Today the “Selfish Gene” turns 40 years old. It’s a book written in 1976 by Richard Dawkins and explains the theory of evolution. Some scientists say it’s still relevant to this day and, of course, Dawkins is among them. He says “as long as we study life, it will be read.”
A selfish gene means that, the more you are genetically similar with your mate, the more likely you are to behave selflessly with each other.
In other words, your genes are striving for immortality. You as an individual, your family, and your tribes, are just a consequence of that goal.
This theory surmises that any action you take is ultimately a self-serving step to pass on your genetic makeup to the next generation. According to this theory, the struggle for survival doesn’t take place at the level of creatures, humans, or animals, as we might think. Instead, survival and competition takes place at the level of genes and alleles.
The popular thinking at the time was that natural selection involved a creature, family, or an entire species. On the contrary, Dawkins suggested that the gene itself is trying to survive, and a creature, family, or species just so happened to be the most optimal path successive generations.
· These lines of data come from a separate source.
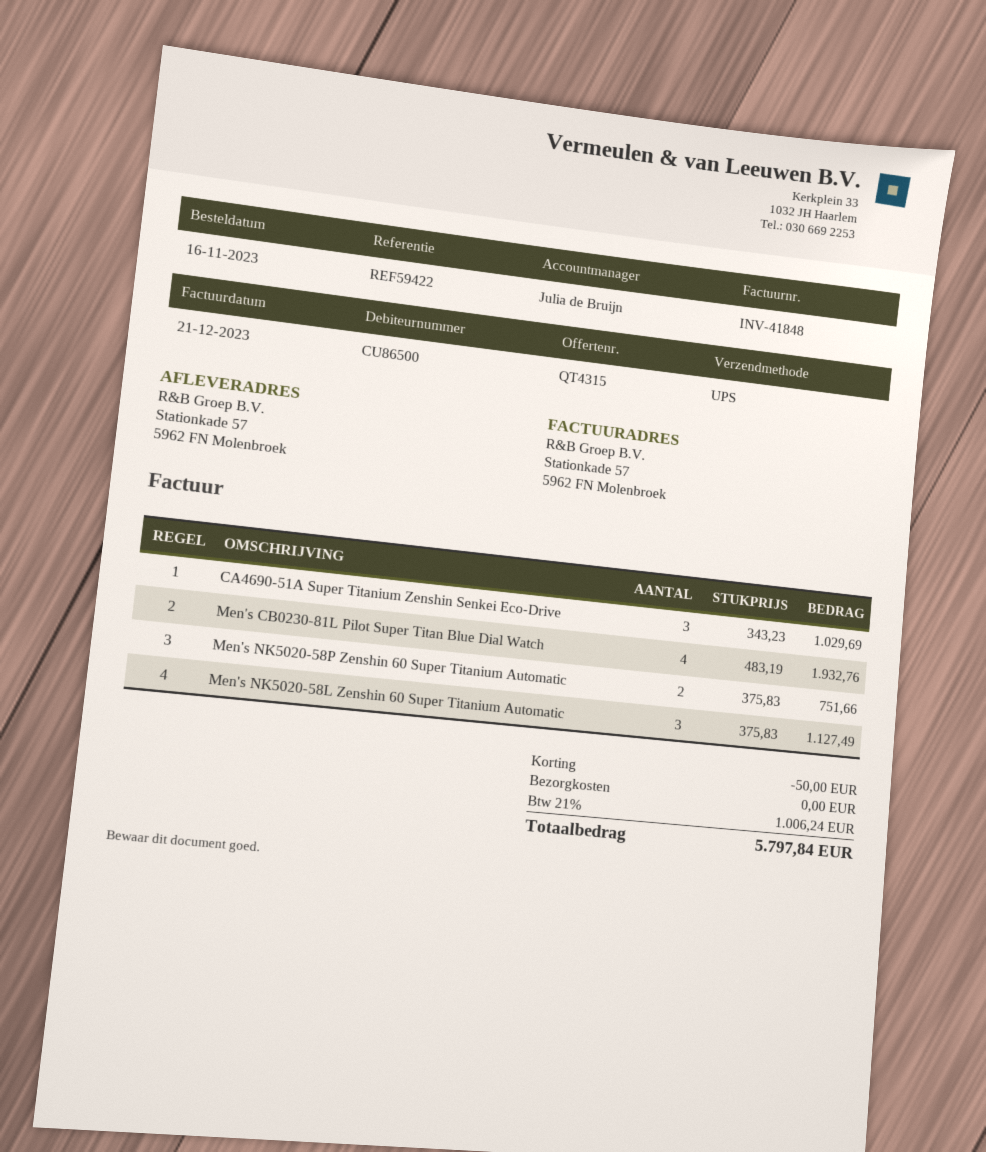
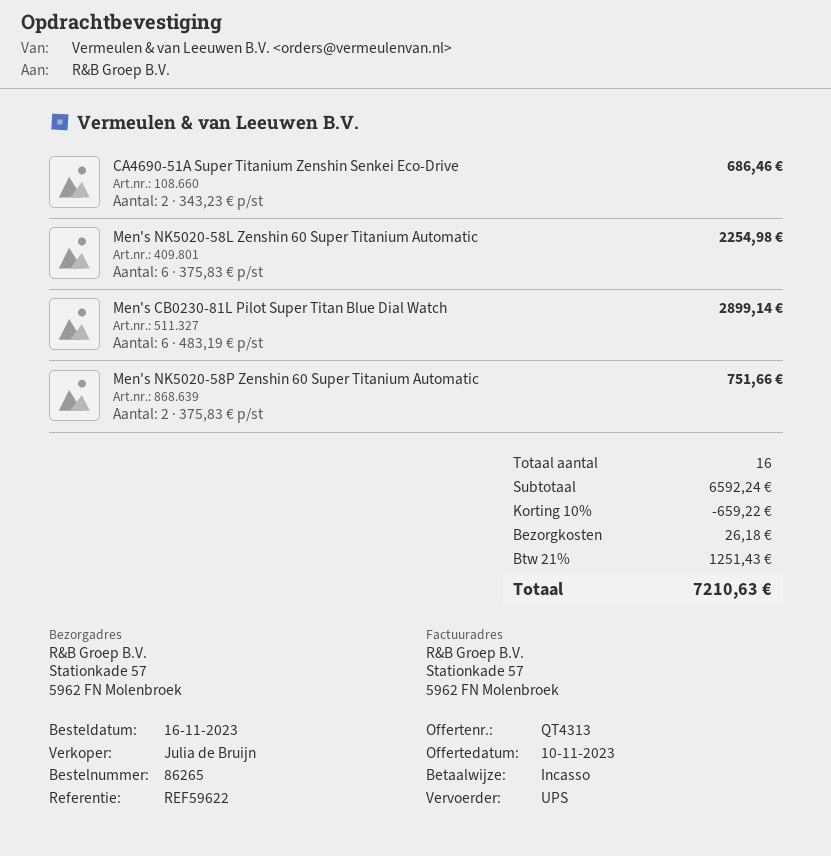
quote number: QT4315 -> QT4313
reference: REF59422 -> REF59622
CA4690-51A Super Titanium Zenshin Senkei Eco-Drive: 3 x 343.23 = 1029.69 -> 2 x 343.23 = 686.46
Men's CB0230-81L Pilot Super Titan Blue Dial Watch: 4 x 483.19 = 1932.76 -> 6 x 483.19 = 2899.14
Men's NK5020-58L Zenshin 60 Super Titanium Automatic: 3 x 375.83 = 1127.49 -> 6 x 375.83 = 2254.98
discount: 50.00 -> 659.22
shipping: 0.00 -> 26.18
tax: 21% = 1006.24 -> 21% = 1251.43
total: 5797.84 -> 7210.63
Is it selfish to be kind to others?
Using some advanced math and computer simulations, Dawkins demonstrates how individuals are acting selfishly when they avoid confrontation in groups. It’s actually a survival tactic to not compete with others for food or mating rights. Attacking others is a risk; you could become injured, or simply waste time. It’s smarter (and safer) to attack only when necessary. This might explain why family members often show kindness and share resources. In The Selfish Gene, Dawkins provides mathematical formulas to calculate how many genes your family members (of your species) might share.
Despite the overwhelming success the book has had, Dawkins has said that the book’s title “might give an inadequate impression of its contents” and thought a better name would be “The Immortal Gene.”